I didn’t fancy driving after nightfall as everything turned completely pitch black. The A1 doesn’t have streetlights. Towns and villages are few and far between.
So driving in Iceland at night, you’re relying upon your headlights, the dividing white line in the middle of the road and the quality of your own eyes.
It’s obviously possible to drive at night in Iceland. But it requires serious concentration and care. So I found it much easier to park up, eat, sup, sleep and hit the road again in the morning.
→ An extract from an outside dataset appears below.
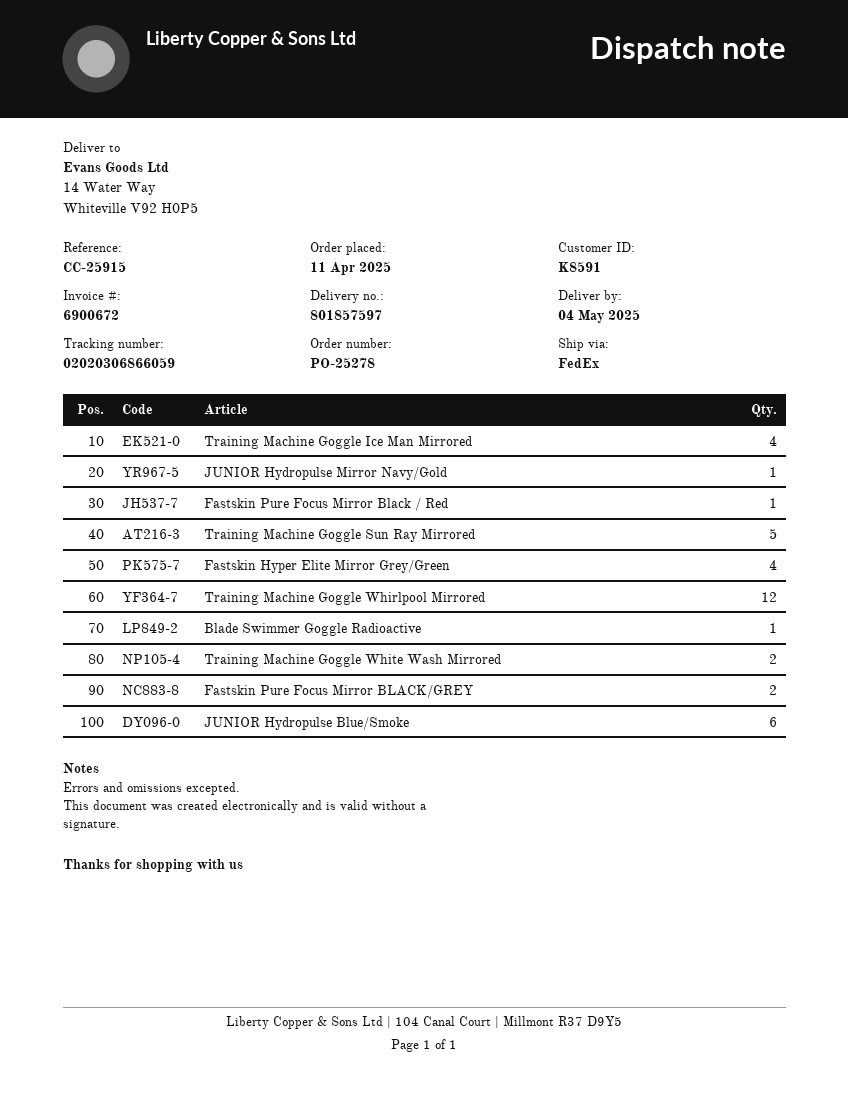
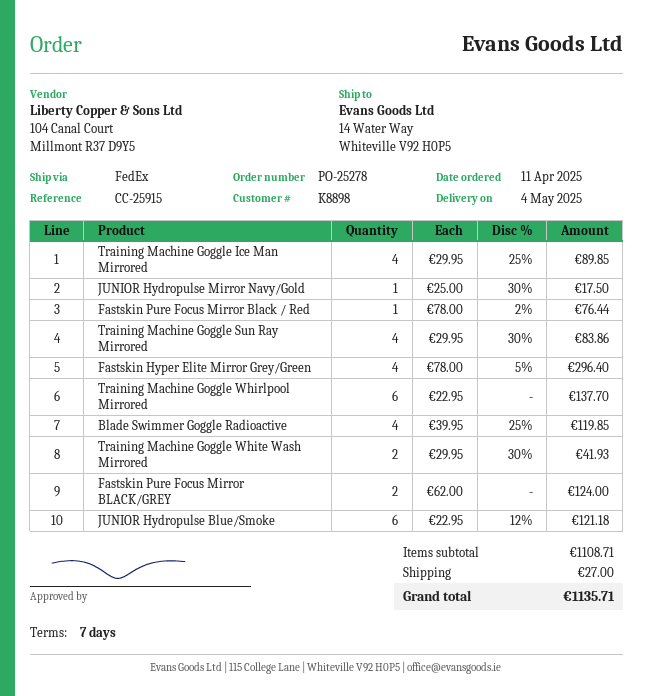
customer number: K8591 -> K8898
Training Machine Goggle Sun Ray Mirrored: 5 -> 4
Training Machine Goggle Whirlpool Mirrored: 12 -> 6
Blade Swimmer Goggle Radioactive: 1 -> 4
It sounds obvious. But make sure you always have plenty of petrol when you’re driving in Iceland. Once you leave Reykjavik there aren’t that many urban areas. And some of the towns you pass through just don’t have a petrol station.
So plan ahead and don’t let your meter run anywhere near empty. Marking up petrol stations on the map is a good idea. Or stopping at a garage as soon as your tank is less than half full is also not a bad idea.
It’s also worth noting that many petrol stations in Iceland are unmanned. And at self-service garages you need a credit or debit card to make payment. They accept the major brands – Visa, Mastercard, Amex.
So just make sure you have cards to hand (and that they haven’t been blocked by the bank because they’ve flagged some foreign transactions) before setting off on your road trip.
Driving in Iceland can be a challenge. So you should be confident that you’ve got the right insurance, roadside assistance and a well-maintained vehicle. I found Blue Car Rental to be by far the best independent car rental place on the island.
I opted for a 4×4. I’d seen a few travel articles where people said hiring a 4×4 in Iceland is unnecessary. But travelling long distances during the colder months, I found a more substantial ride invaluable.
The 4×4 I hired was stable on the road, even when it got windy. It had the appropriate winter tires for icy conditions. And it was oh-so-comfortable, with a USB charger, air conditioning that heated up the car quickly and plenty of space for luggage.
I saw a number of smaller cars and their passengers stranded at the side of the road waiting for the Icelandic weather gods to look kindly upon then. And, I’ll be honest, I felt pretty smug cruising past in my 4×4. Check out my full review of the car and the Blue Car Rental experience over on the blog.
Driving in Iceland might not be the easiest. But it’s certainly one of the most spectacularly scenic road trips I’ve ever undertaken.